Wpis z mikrobloga

@wykopyrek: w najbiedniejszej wersji bierzesz raspberry pi, podpinasz mu dysk na usb i instalujesz tam nextclouda. Teraz twoje telefony, tablety, komputery itp itd mogą się backupować i synchronizować w locie

Nie opuszcza sieci domowej, nie ma transferu
@diogene: ok, w mieszkaniu. Ale dwie rzeczy: po pierwsze, to jest malina, sprzęt do prototypowania, nie do zapewniania bezpieczeństwa i spójności danych.
Po drugie: backup przydaje się najbardziej na wakacjach, gdzie bardzo łatwo utopić telefon w oceanie, albo usmażyć na grilu, albo nie zauważyć, że zmienił właściciela na lokalnego cygana.
Po trzecie (bonusowe) powyżej iluś TB malina będzie się już tylko męczyć.
@wykopyrek: no to generalnie podepnij kablem usb do laptopa i zgraj z katalogu DCIM? W Androidzie chyba jest funkcja że działa jako mass storage
Nie da się tak że ani nie zużyjesz danych, ani nie będzie serwera, ani to ani tamto :p
@open-alpha: do przerzucania plików pomiędzy telefonem (Android) a komputerem (Linux, Windows, ponoć Mac też) polecam KDE Connect. Nie trzeba mieć KDE, wystarczy zainstalować tę aplikację. Ma też kilka innych przydatnych funkcji: sterowanie multimediami z komórki, użycie klawiatury komputera do wprowadzania tekstu w telefonie i inne
@diogene: dlatego najlepiej jest zrozumieć, co się chce osiągnąć, ile to warte i ile trzeba zapłacić. A wtedy trzeba zapłacić i mieć to, za co się zapłaciło.
Backup jest drogi, każdy MB jest drogi, a frywolny backup wszystkich zdjęć to rozpusta, na którą stać nielicznych.
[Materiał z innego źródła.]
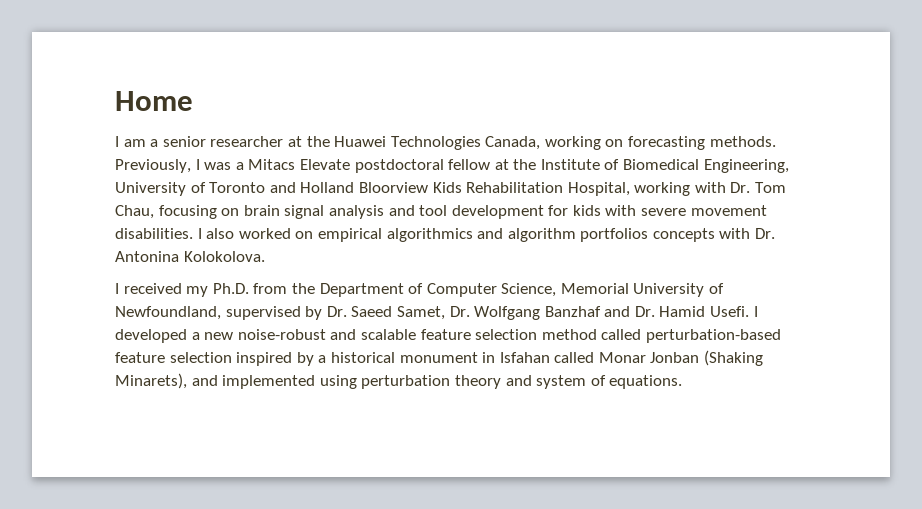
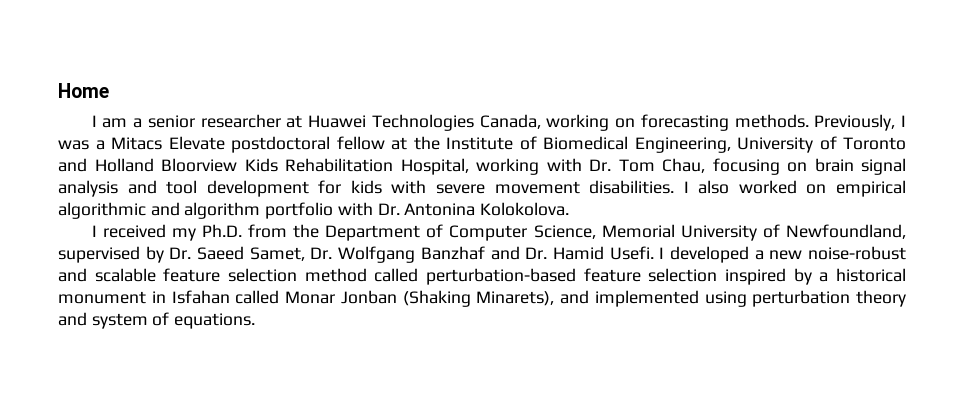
- I am a senior researcher at the Huawei Technologies Canada, working on forecasting methods.
+ I am a senior researcher at Huawei Technologies Canada, working on forecasting methods.
- I also worked on empirical algorithmics and algorithm portfolios concepts with Dr. Antonina Kolokolova.
+ I also worked on empirical algorithmic and algorithm portfolio with Dr. Antonina Kolokolova.

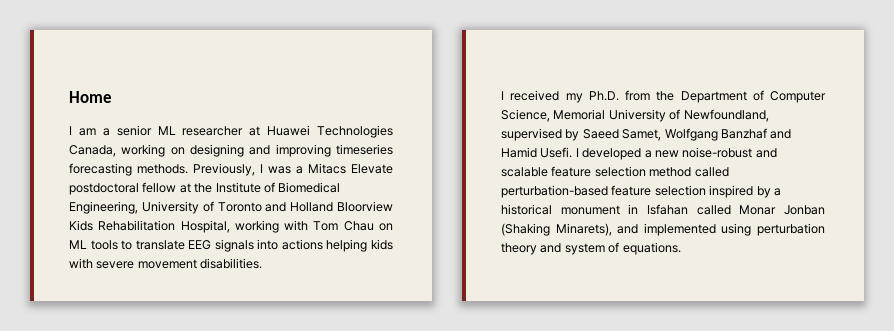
- I am a senior researcher at Huawei Technologies Canada, working on forecasting methods.
+ I am a senior ML researcher at Huawei Technologies Canada, working on designing and improving timeseries forecasting methods.
- Previously, I was a Mitacs Elevate postdoctoral fellow at the Institute of Biomedical Engineering, University of Toronto and Holland Bloorview Kids Rehabilitation Hospital, working with Dr. Tom Chau, focusing on brain signal analysis and tool development for kids with severe movement disabilities. I also worked on empirical algorithmic and algorithm portfolio with Dr. Antonina Kolokolova.
+ Previously, I was a Mitacs Elevate postdoctoral fellow at the Institute of Biomedical Engineering, University of Toronto and Holland Bloorview Kids Rehabilitation Hospital, working with Tom Chau on ML tools to translate EEG signals into actions helping kids with severe movement disabilities.
- I received my Ph.D. from the Department of Computer Science, Memorial University of Newfoundland, supervised by Dr. Saeed Samet, Dr. Wolfgang Banzhaf and Dr. Hamid Usefi.
+ I received my Ph.D. from the Department of Computer Science, Memorial University of Newfoundland, supervised by Saeed Samet, Wolfgang Banzhaf and Hamid Usefi.

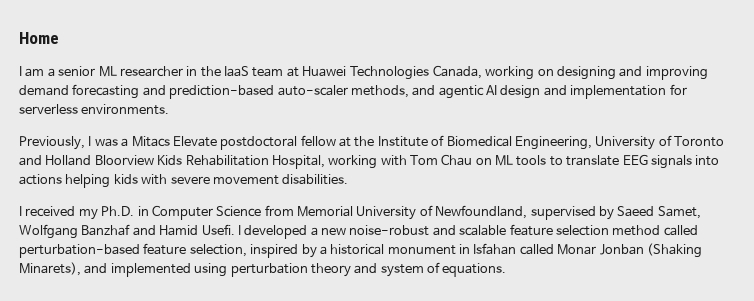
- I am a senior ML researcher at Huawei Technologies Canada, working on designing and improving timeseries forecasting methods. Previously, I was a Mitacs Elevate postdoctoral fellow at the Institute of Biomedical Engineering, University of Toronto and Holland Bloorview Kids Rehabilitation Hospital, working with Tom Chau on ML tools to translate EEG signals into actions helping kids with severe movement disabilities.
+ I am a senior ML researcher in the IaaS team at Huawei Technologies Canada, working on designing and improving demand forecasting and prediction-based auto-scaler methods, and agentic AI design and implementation for serverless environments.
+ Previously, I was a Mitacs Elevate postdoctoral fellow at the Institute of Biomedical Engineering, University of Toronto and Holland Bloorview Kids Rehabilitation Hospital, working with Tom Chau on ML tools to translate EEG signals into actions helping kids with severe movement disabilities.
- I received my Ph.D. from the Department of Computer Science, Memorial University of Newfoundland, supervised by Saeed Samet, Wolfgang Banzhaf and Hamid Usefi.
+ I received my Ph.D. in Computer Science from Memorial University of Newfoundland, supervised by Saeed Samet, Wolfgang Banzhaf and Hamid Usefi.
- I developed a new noise-robust and scalable feature selection method called perturbation-based feature selection inspired by a historical monument in Isfahan called Monar Jonban (Shaking Minarets), and implemented using perturbation theory and system of equations.
+ I developed a new noise-robust and scalable feature selection method called perturbation-based feature selection, inspired by a historical monument in Isfahan called Monar Jonban (Shaking Minarets), and implemented using perturbation theory and system of equations.

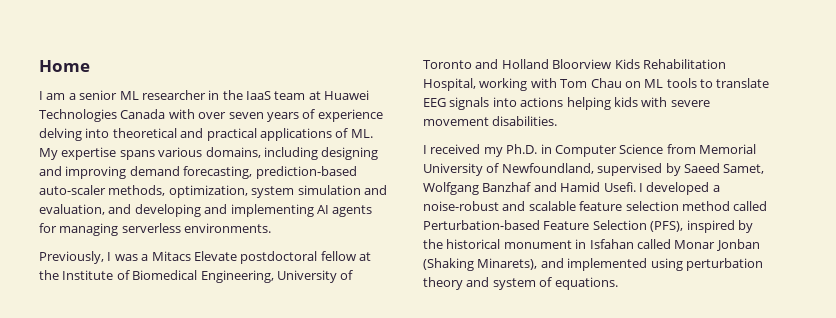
- I am a senior ML researcher in the IaaS team at Huawei Technologies Canada, working on designing and improving demand forecasting and prediction-based auto-scaler methods, and agentic AI design and implementation for serverless environments.
+ I am a senior ML researcher in the IaaS team at Huawei Technologies Canada with over seven years of experience delving into theoretical and practical applications of ML. My expertise spans various domains, including designing and improving demand forecasting, prediction-based auto-scaler methods, optimization, system simulation and evaluation, and developing and implementing AI agents for managing serverless environments.
- I developed a new noise-robust and scalable feature selection method called perturbation-based feature selection, inspired by a historical monument in Isfahan called Monar Jonban (Shaking Minarets), and implemented using perturbation theory and system of equations.
+ I developed a noise-robust and scalable feature selection method called Perturbation-based Feature Selection (PFS), inspired by the historical monument in Isfahan called Monar Jonban (Shaking Minarets), and implemented using perturbation theory and system of equations.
@L3gion: co jest bardziej prawdopodobne? Że przestanie cię być stać na utrzymanie backupu w chmurze AWS + innej (dla nadmiarowości), czy że twój komputer domowy szlag trafi (bo pożar, albo ktoś ukradnie, albo się zepsuje)?
Backup, który nie kosztuje bardzo dużo pieniędzy i wygody, to klasyczne „zbyt dobrze, żeby było na prawdę”.